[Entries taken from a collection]
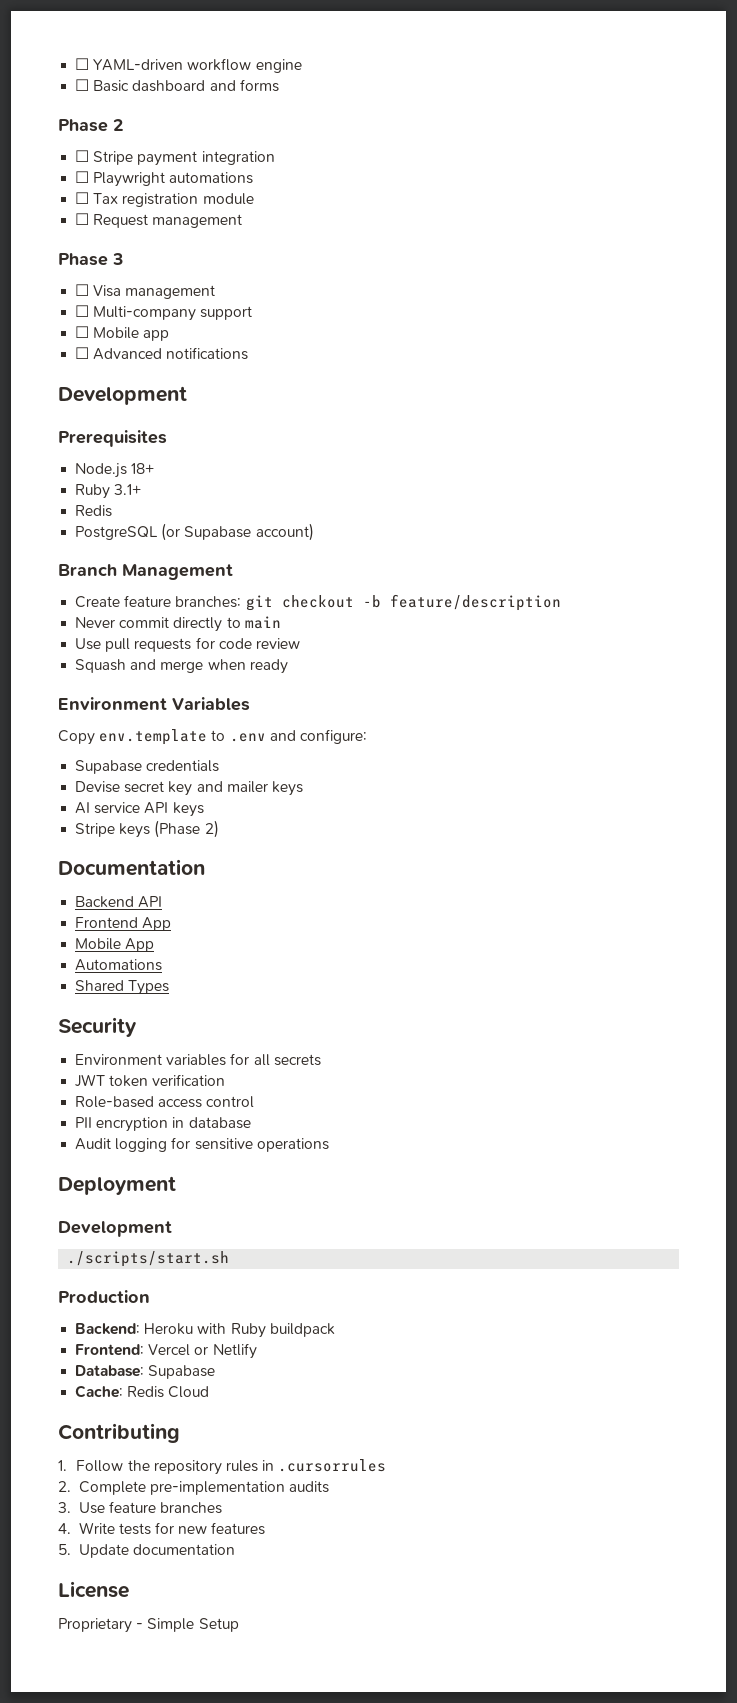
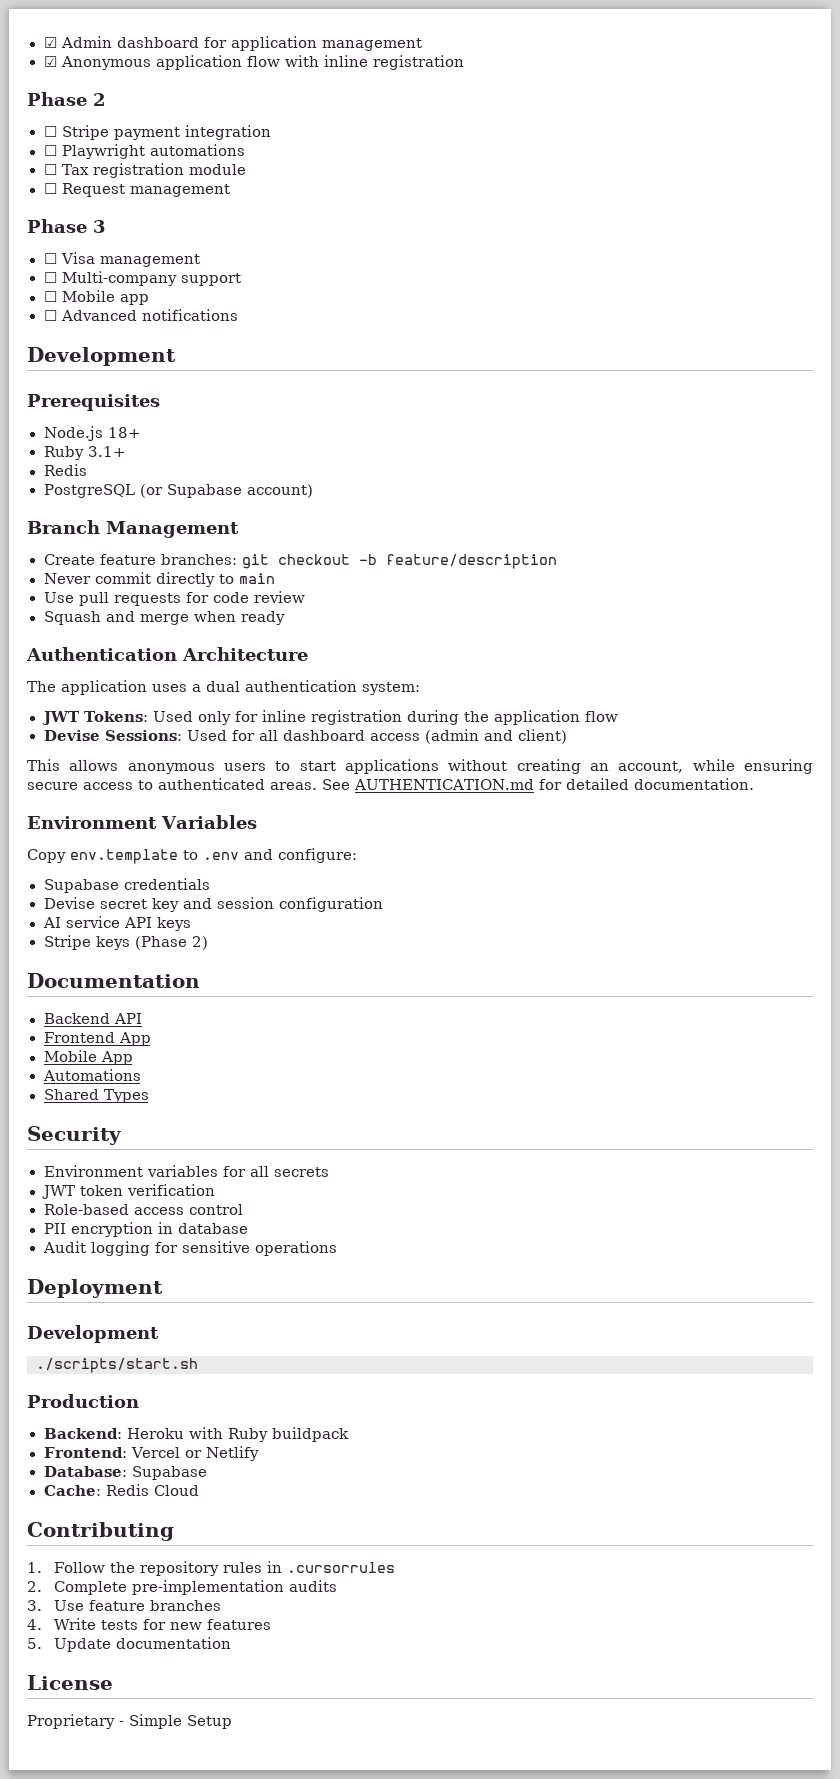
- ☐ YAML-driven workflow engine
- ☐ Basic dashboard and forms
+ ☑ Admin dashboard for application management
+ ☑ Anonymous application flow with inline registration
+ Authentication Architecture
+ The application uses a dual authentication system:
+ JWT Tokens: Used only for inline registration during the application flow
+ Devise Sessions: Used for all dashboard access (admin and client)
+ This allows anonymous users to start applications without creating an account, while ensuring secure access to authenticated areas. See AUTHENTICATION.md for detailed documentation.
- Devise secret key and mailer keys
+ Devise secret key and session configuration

▶ **What you should do**
Transcribe exactly each line of the records from the start up to and including the one with "(admin and client)", and leave out every picture.

▶ **Result for this task**
- ☐ YAML-driven workflow engine
- ☐ Basic dashboard and forms
+ ☑ Admin dashboard for application management
+ ☑ Anonymous application flow with inline registration
+ Authentication Architecture
+ The application uses a dual authentication system:
+ JWT Tokens: Used only for inline registration during the application flow
+ Devise Sessions: Used for all dashboard access (admin and client)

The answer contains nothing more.